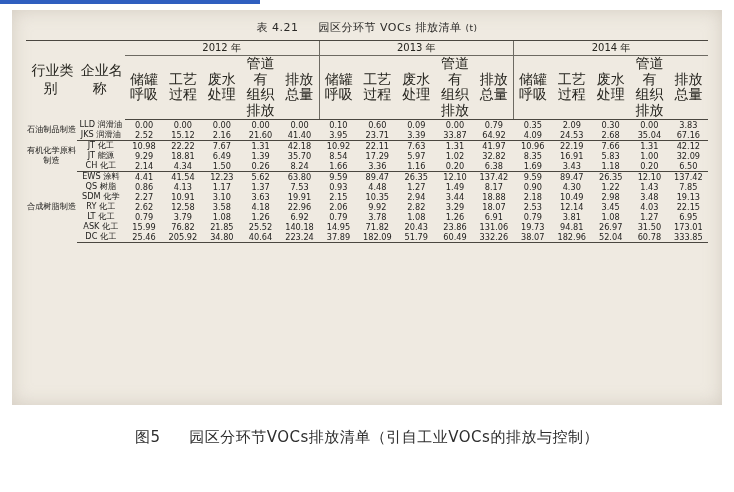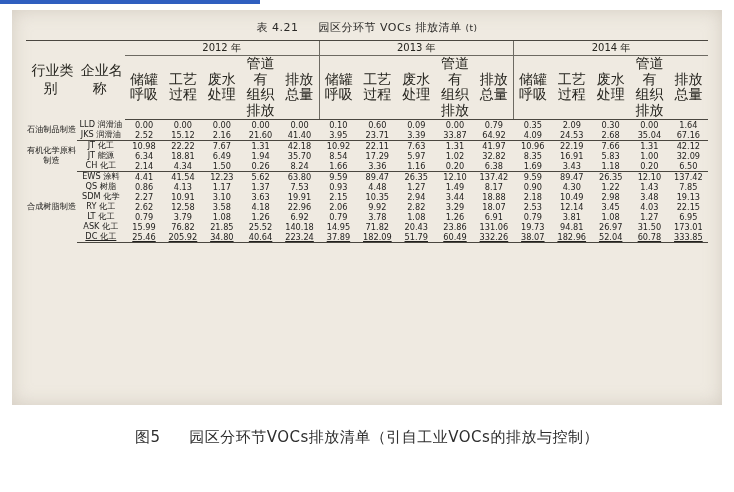--- a/index.html
+++ b/index.html
@@ -193,7 +193,7 @@
             <td>2.09</td>
             <td>0.30</td>
             <td>0.00</td>
-            <td>1.64</td>
+            <td>3.83</td>
           </tr>
           <tr class="dat band">
             <td class="firm">JKS 润滑油</td>

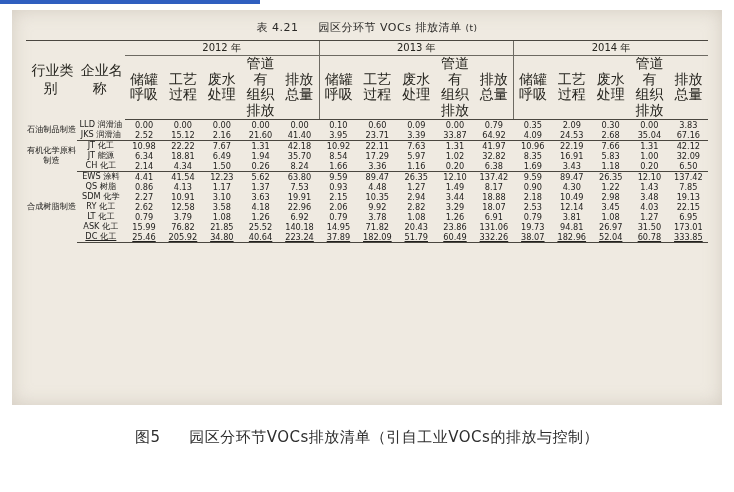--- a/index.html
+++ b/index.html
@@ -235,7 +235,7 @@
           </tr>
           <tr class="dat">
             <td class="firm">JT 能源</td>
-            <td>6.34</td>
+            <td>9.29</td>
             <td>18.81</td>
             <td>6.49</td>
             <td>1.94</td>

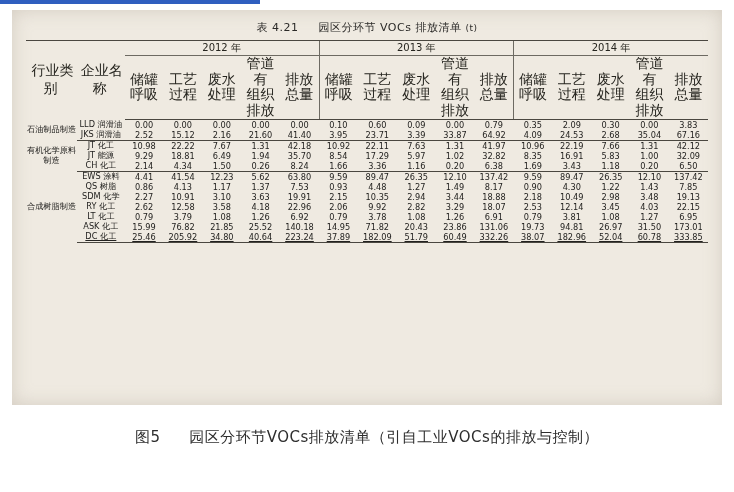--- a/index.html
+++ b/index.html
@@ -238,7 +238,7 @@
             <td>9.29</td>
             <td>18.81</td>
             <td>6.49</td>
-            <td>1.94</td>
+            <td>1.39</td>
             <td>35.70</td>
             <td>8.54</td>
             <td>17.29</td>

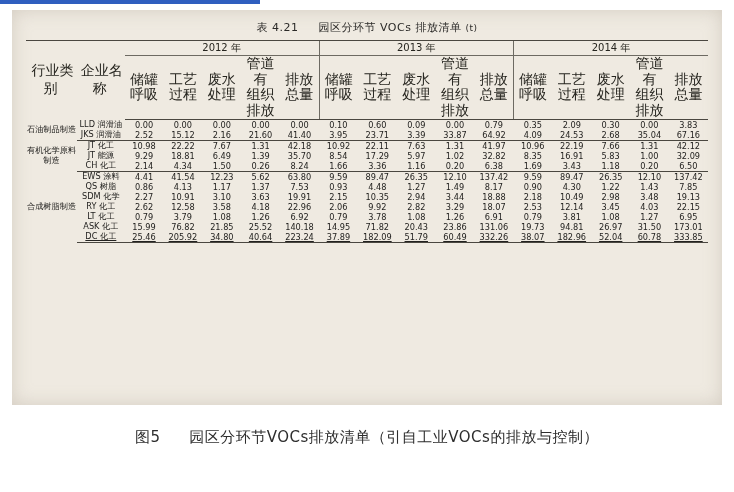--- a/index.html
+++ b/index.html
@@ -71,7 +71,7 @@
     vertical-align: middle;
   }
   .hline-top td { border-top: 1.4px solid #4a4740; }
-  .hline-bot td { border-bottom: 1.4px solid #4a4740; text-decoration: underline; }
+  .hline-bot td { border-bottom: 1.4px solid #4a4740; }
 
   .yr-row td {
     font-size: 10px;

-------------------------

> **TASK REQUIREMENTS**
Find all the lines with "hline" in the data and copy them.

> **RESULT OF THE EXERCISE**
   .hline-top td { border-top: 1.4px solid #4a4740; }
-  .hline-bot td { border-bottom: 1.4px solid #4a4740; text-decoration: underline; }
+  .hline-bot td { border-bottom: 1.4px solid #4a4740; }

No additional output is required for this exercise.